Dataset records
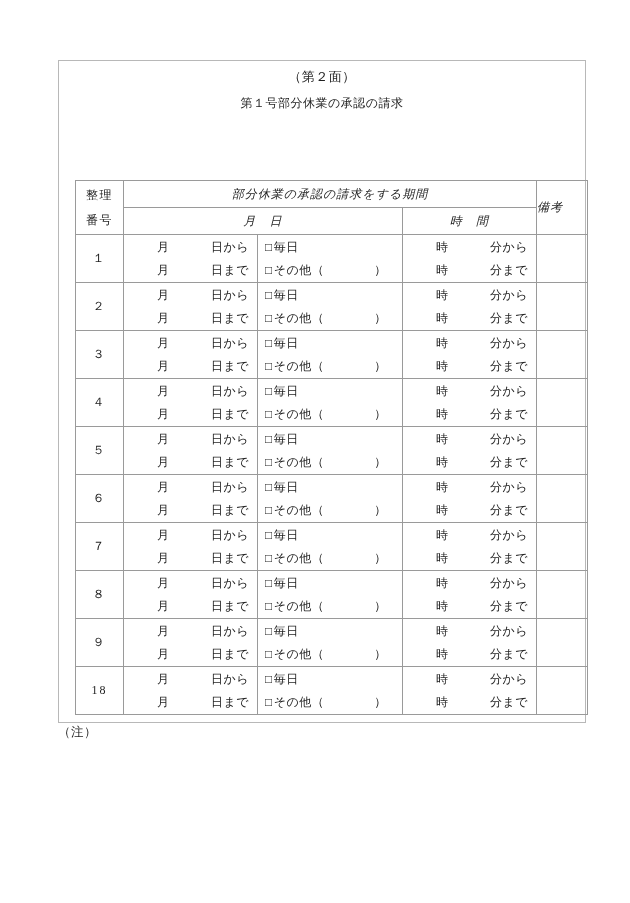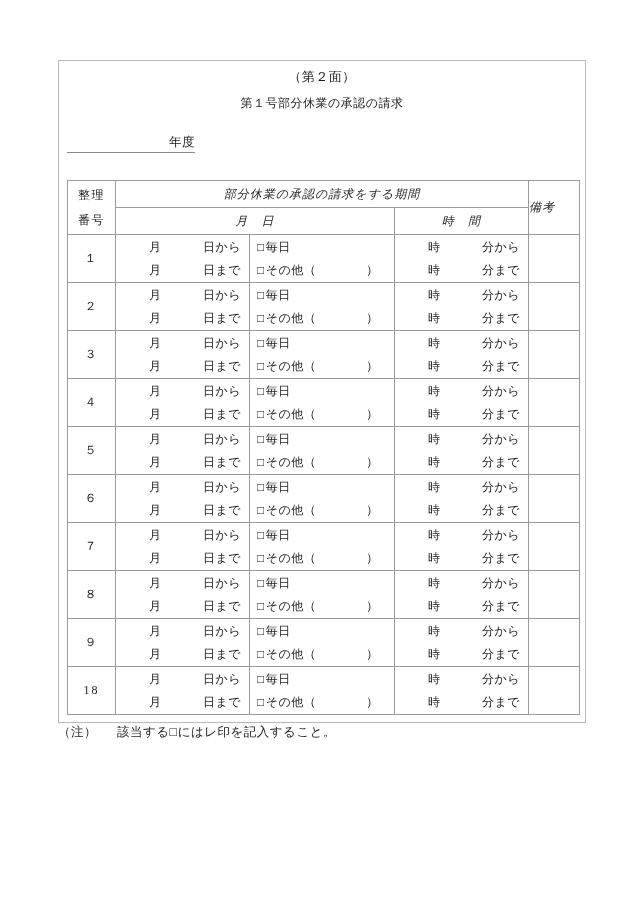--- a/index.html
+++ b/index.html
@@ -64,21 +64,21 @@
     position: absolute;
     right: 0px;
     bottom: 1px;
     font-size: 12.5px;
     letter-spacing: 0.5px;
   }
 
   
   .form-table {
     position: absolute;
-    left: 0px;
+    left: 8px;
     top: 119px;
     width: 512px;
     border-collapse: collapse;
     table-layout: fixed;
     padding-left: 28px;
   }
   .form-table td, .form-table th {
     border: 1px solid #9a9a9a;
     padding: 0;
     font-weight: normal;
@@ -188,23 +188,20 @@
 </head>
 <body>
 
 <div class="page-sheet">
   <div class="sheet-inner">
 
     <div class="title-line title-menmark">（第２面）</div>
 
     <div class="title-line title-main">第１号部分休業の承認の請求</div>
 
-    <div class="year-row">
-      <span class="year-label">年度</span>
-    </div>
 
     <table class="form-table">
       <colgroup>
         <col class="col-no">
         <col class="col-date">
         <col class="col-check">
         <col class="col-time">
         <col class="col-remark">
       </colgroup>
       <thead>
@@ -643,14 +640,13 @@
             <td class="cell-remark"></td>
           </tr>
         </tbody>
     </table>
 
   </div>
 </div>
 
 <div class="footnote">
   <span class="footnote-mark">（注）</span>
-  <span>該当する□にはレ印を記入すること。</span>
 </div>
 
 </body></html>

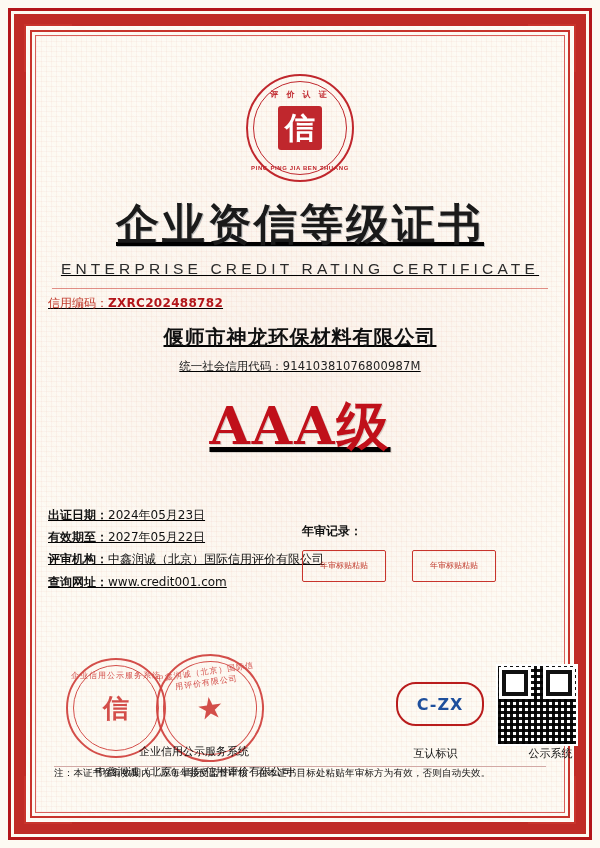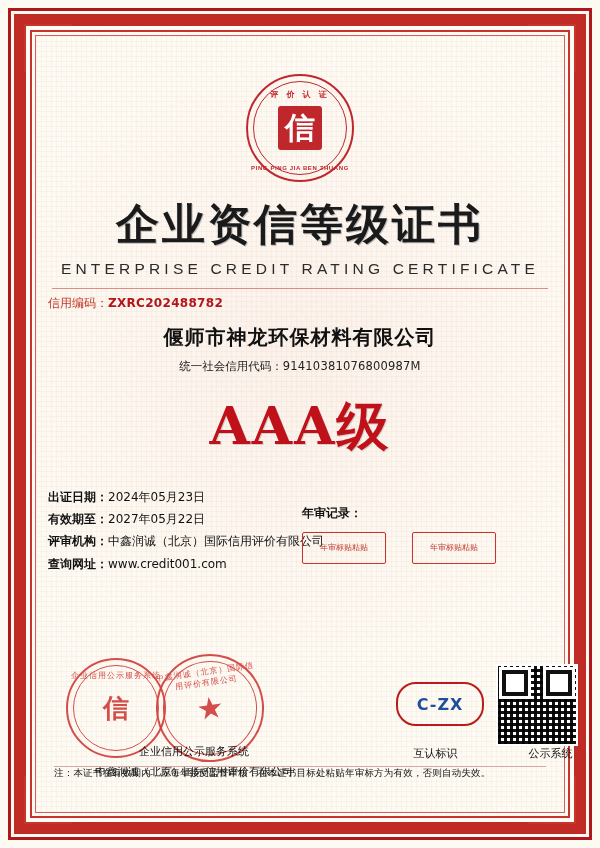--- a/index.html
+++ b/index.html
@@ -47,21 +47,21 @@
     pointer-events:none;
   }
   
   .corner{position:absolute;width:46px;height:46px;border:2px solid #c8342c;}
   .c-tl{left:24px;top:24px;border-right:none;border-bottom:none;}
   .c-tr{right:24px;top:24px;border-left:none;border-bottom:none;}
   .c-bl{left:24px;bottom:24px;border-right:none;border-top:none;}
   .c-br{right:24px;bottom:24px;border-left:none;border-top:none;}
 
   
-  .content{position:absolute;left:48px;top:44px;right:48px;bottom:44px;}
+  .content{position:absolute;left:48px;top:44px;right:48px;bottom:44px;text-decoration:underline;}
 
   
   .logo-wrap{display:flex;justify-content:center;margin-top:30px;}
   .logo{position:relative;width:108px;height:108px;}
   .logo .ring{
     position:absolute;inset:0;border-radius:50%;
     border:2px solid #c0272d;
   }
   .logo .ring2{
     position:absolute;inset:7px;border-radius:50%;
@@ -122,21 +122,21 @@
   }
 
   .grade{
     text-align:center;margin-top:18px;
     font-family:"DejaVu Serif",serif;font-weight:bold;
     font-size:52px;color:#c0101a;letter-spacing:2px;
     text-shadow:1px 1px 0 rgba(0,0,0,.15);
   }
 
   .info{
-    margin-top:24px;position:relative;font-size:12px;color:#111;
+    margin-top:42px;position:relative;font-size:12px;color:#111;
     font-family:"DejaVu Sans",sans-serif;line-height:1.85;
   }
   .info .row{white-space:nowrap;}
   .info .k{font-weight:bold;}
   .annual{
     position:absolute;right:0;top:16px;width:250px;
   }
   .annual .ttl{font-weight:bold;font-size:12px;margin-bottom:8px;}
   .stamp-boxes{display:flex;gap:26px;}
   .stamp-box{

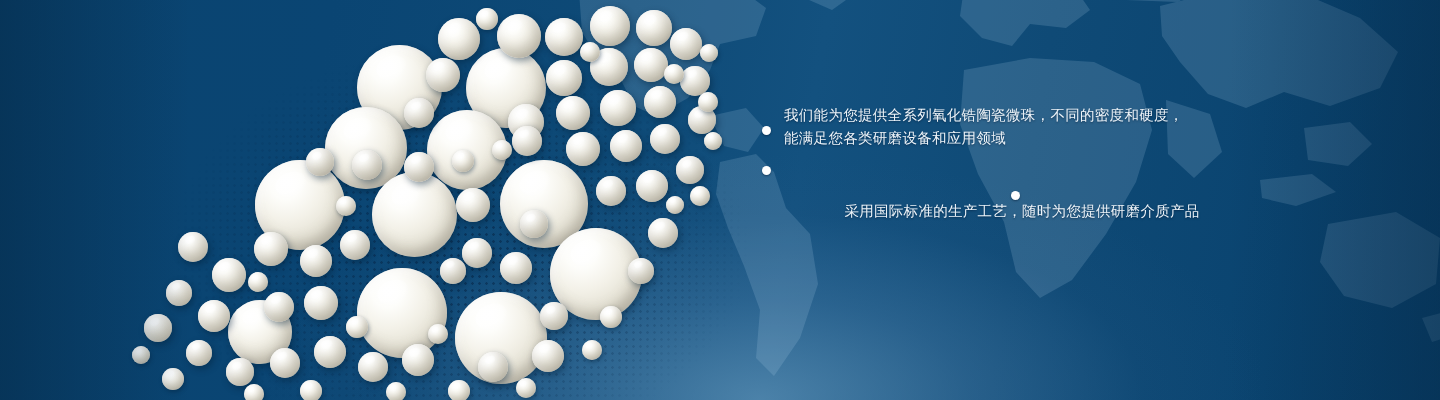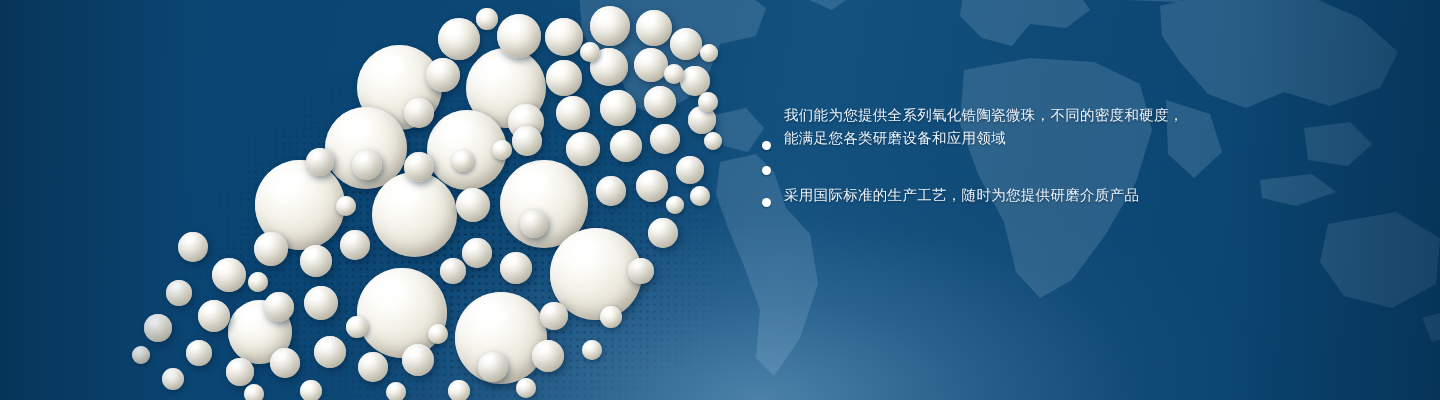--- a/index.html
+++ b/index.html
@@ -130,24 +130,24 @@
     white-space: nowrap;
   }
   .bullets {
     list-style: none;
     margin: 0;
     padding: 0;
   }
   .bullet {
     position: relative;
     display: flex;
-    align-items: flex-end;
+    align-items: center;
     margin-bottom: 9px;
   }
-  .bullet:last-child { margin-bottom: 10px; }
+  .bullet:last-child { margin-bottom: 10px; flex-direction: column; }
   .dot {
     flex: 0 0 auto;
     width: 9px;
     height: 9px;
     border-radius: 50%;
     background: #ffffff;
     margin-top: 7px;
     margin-right: 13px;
     box-shadow: 0 1px 2px rgba(0,18,40,0.45);
   }

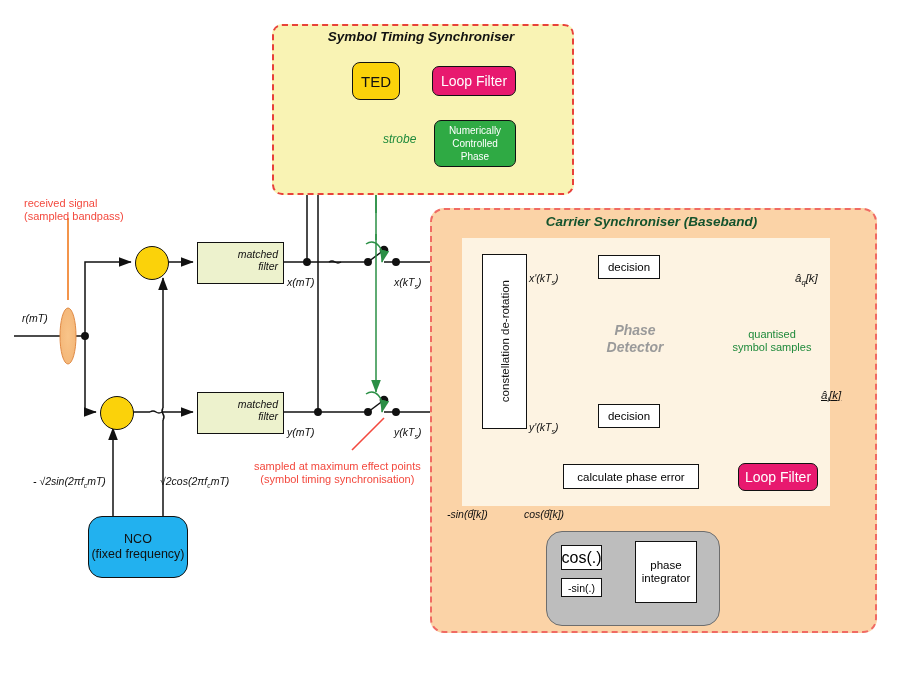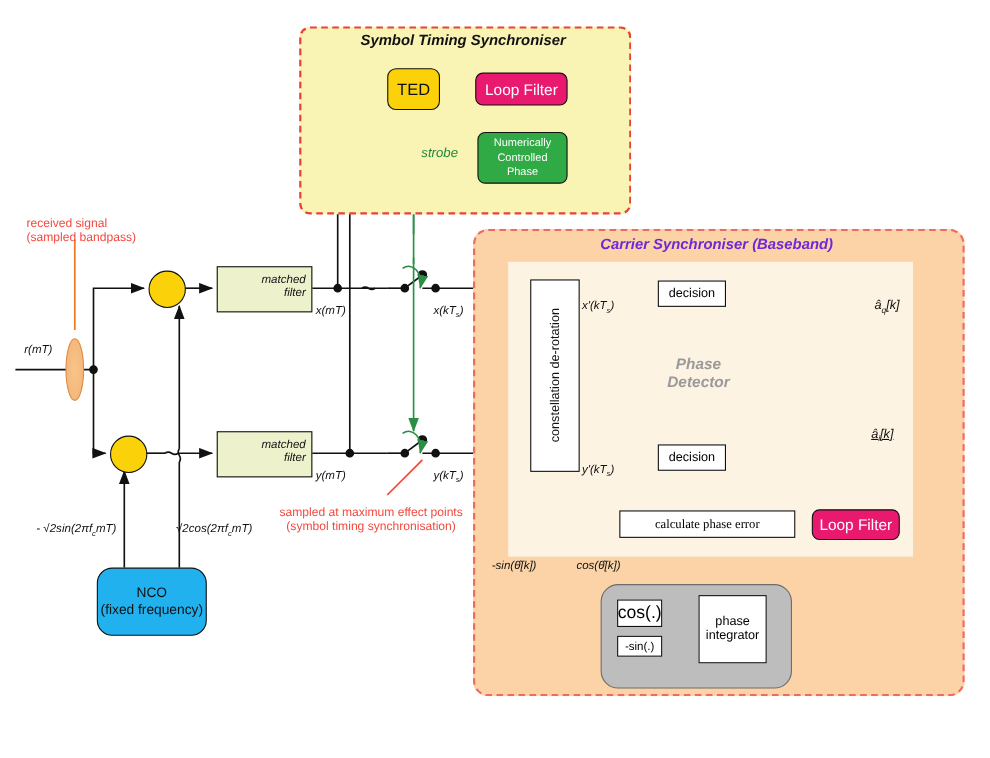--- a/index.html
+++ b/index.html
@@ -9,37 +9,37 @@
   svg.layer{position:absolute;left:0;top:0;width:900px;height:689px;pointer-events:none;}
 
   
   .sts-box{left:272px;top:24px;width:298px;height:167px;background:#f9f3b4;border:2px dashed #e8413a;border-radius:10px;}
   .cs-box{left:430px;top:208px;width:443px;height:421px;background:#fbd3a7;border:2px dashed #f06a63;border-radius:14px;}
   .pd-box{left:462px;top:238px;width:368px;height:268px;background:#fdf3e2;}
   .gray-box{left:546px;top:531px;width:172px;height:93px;background:#bdbdbd;border:1px solid #6d6d6d;border-radius:16px;}
 
   
   .sts-title{left:272px;top:29px;width:298px;text-align:center;font-size:13.5px;font-weight:bold;font-style:italic;color:#111;}
-  .cs-title{left:430px;top:214px;width:443px;text-align:center;font-size:13.5px;font-weight:bold;font-style:italic;color:#6d28d9;}
+  .cs-title{left:430px;top:214px;width:443px;text-align:center;font-size:13.5px;font-weight:bold;font-style:italic;color:#14532d;}
   .pd-title{left:560px;top:322px;width:150px;text-align:center;font-size:14px;font-weight:bold;font-style:italic;color:#9a9a9a;line-height:17px;}
 
   
   .blk{box-sizing:border-box;display:flex;align-items:center;justify-content:center;text-align:center;}
   .ted{left:352px;top:62px;width:48px;height:38px;background:#fbd20a;border:1.6px solid #111;border-radius:8px;font-size:15px;color:#111;}
   .lf1{left:432px;top:66px;width:84px;height:30px;background:#e8196f;border:1.6px solid #111;border-radius:7px;color:#fff;font-size:14px;}
   .ncc{left:434px;top:120px;width:82px;height:47px;background:#2faa44;border:1.6px solid #111;border-radius:7px;color:#fff;font-size:10px;line-height:13px;}
   .mf1{left:197px;top:242px;width:85px;height:40px;background:#edf2cd;border:1.4px solid #111;}
   .mf2{left:197px;top:392px;width:85px;height:40px;background:#edf2cd;border:1.4px solid #111;}
   .mf-lbl{position:absolute;right:5px;top:5px;font-size:10.5px;font-style:italic;color:#111;line-height:12px;text-align:right;}
   .nco{left:88px;top:516px;width:100px;height:62px;background:#22b1ef;border:1.6px solid #111;border-radius:14px;font-size:12.5px;color:#111;line-height:15px;align-items:center;}
   .derot{left:482px;top:254px;width:45px;height:175px;background:#fff;border:1.4px solid #111;}
   .derot span{writing-mode:vertical-rl;transform:rotate(180deg);font-size:11.5px;line-height:14px;text-align:center;color:#111;}
   .dec1{left:598px;top:255px;width:62px;height:24px;background:#fff;border:1.4px solid #111;font-size:11.5px;}
   .dec2{left:598px;top:404px;width:62px;height:24px;background:#fff;border:1.4px solid #111;font-size:11.5px;}
-  .cpe{left:563px;top:464px;width:160px;height:25px;background:#fff;border:1.4px solid #111;font-size:11.5px;font-family:Liberation Serif, serif;}
+  .cpe{left:563px;top:464px;width:136px;height:25px;background:#fff;border:1.4px solid #111;font-size:11.5px;}
   .lf2{left:738px;top:463px;width:80px;height:28px;background:#e8196f;border:1.6px solid #111;border-radius:7px;color:#fff;font-size:14px;}
   .cosb{left:561px;top:545px;width:41px;height:25px;background:#fff;border:1.4px solid #111;font-size:16px;}
   .sinb{left:561px;top:578px;width:41px;height:19px;background:#fff;border:1.4px solid #111;font-size:10.5px;}
   .pint{left:635px;top:541px;width:62px;height:62px;background:#fff;border:1.4px solid #111;font-size:11.5px;line-height:13px;}
 
   
   .mult{border-radius:50%;background:#fbd20a;border:1.6px solid #111;}
   .m1{left:135px;top:246px;width:32px;height:32px;}
   .m2{left:100px;top:396px;width:32px;height:32px;}
 
@@ -283,29 +283,33 @@
   <div class="lbl it" style="left:529px;top:272px;"><span>x'(kT</span><sub>s</sub>)</div>
   <div class="lbl it" style="left:529px;top:421px;"><span>y'(kT</span><sub>s</sub>)</div>
 
   <div class="lbl it" style="left:33px;top:475px;"><span>- √2sin(2πf</span><sub>c</sub><span>mT)</span></div>
   <div class="lbl it" style="left:160px;top:475px;"><span>√2cos(2πf</span><sub>c</sub><span>mT)</span></div>
 
   <div class="lbl it" style="left:447px;top:508px;">-sin(θ̂[k])</div>
   <div class="lbl it" style="left:524px;top:508px;">cos(θ̂[k])</div>
 
   <div class="lbl it" style="left:795px;top:272px;font-size:11.5px;"><span>â</span><sub>q</sub><span>[k]</span></div>
-  <div class="lbl it" style="left:792px;top:389px;font-size:11.5px;text-decoration:underline;"><span>â</span><sub>i</sub><span>[k]</span></div>
+  <div class="lbl it" style="left:821px;top:389px;font-size:11.5px;text-decoration:underline;"><span>â</span><sub>i</sub><span>[k]</span></div>
 
   <div class="lbl red" style="left:24px;top:197px;">
     <span>received signal</span><br>
     <span>(sampled bandpass)</span>
   </div>
 
   <div class="lbl red" style="left:254px;top:460px;text-align:center;">
     <span>sampled at maximum effect points</span><br>
     <span>(symbol timing synchronisation)</span>
   </div>
 
+  <div class="lbl grn" style="left:718px;top:328px;width:108px;text-align:center;font-size:11px;line-height:13px;">
+    <span>quantised</span><br>
+    <span>symbol samples</span>
+  </div>
 
   <div class="lbl grn-it" style="left:383px;top:132px;">strobe</div>
 
 
 </div>
 
 </body></html>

## Problem details
From the line holding "<span>sampled at maximum" down to the last line of the records above, restate each line exactly as written.

## Finished task
     <span>sampled at maximum effect points</span><br>
     <span>(symbol timing synchronisation)</span>
   </div>
 
+  <div class="lbl grn" style="left:718px;top:328px;width:108px;text-align:center;font-size:11px;line-height:13px;">
+    <span>quantised</span><br>
+    <span>symbol samples</span>
+  </div>
 
   <div class="lbl grn-it" style="left:383px;top:132px;">strobe</div>
 
 
 </div>
 
 </body></html>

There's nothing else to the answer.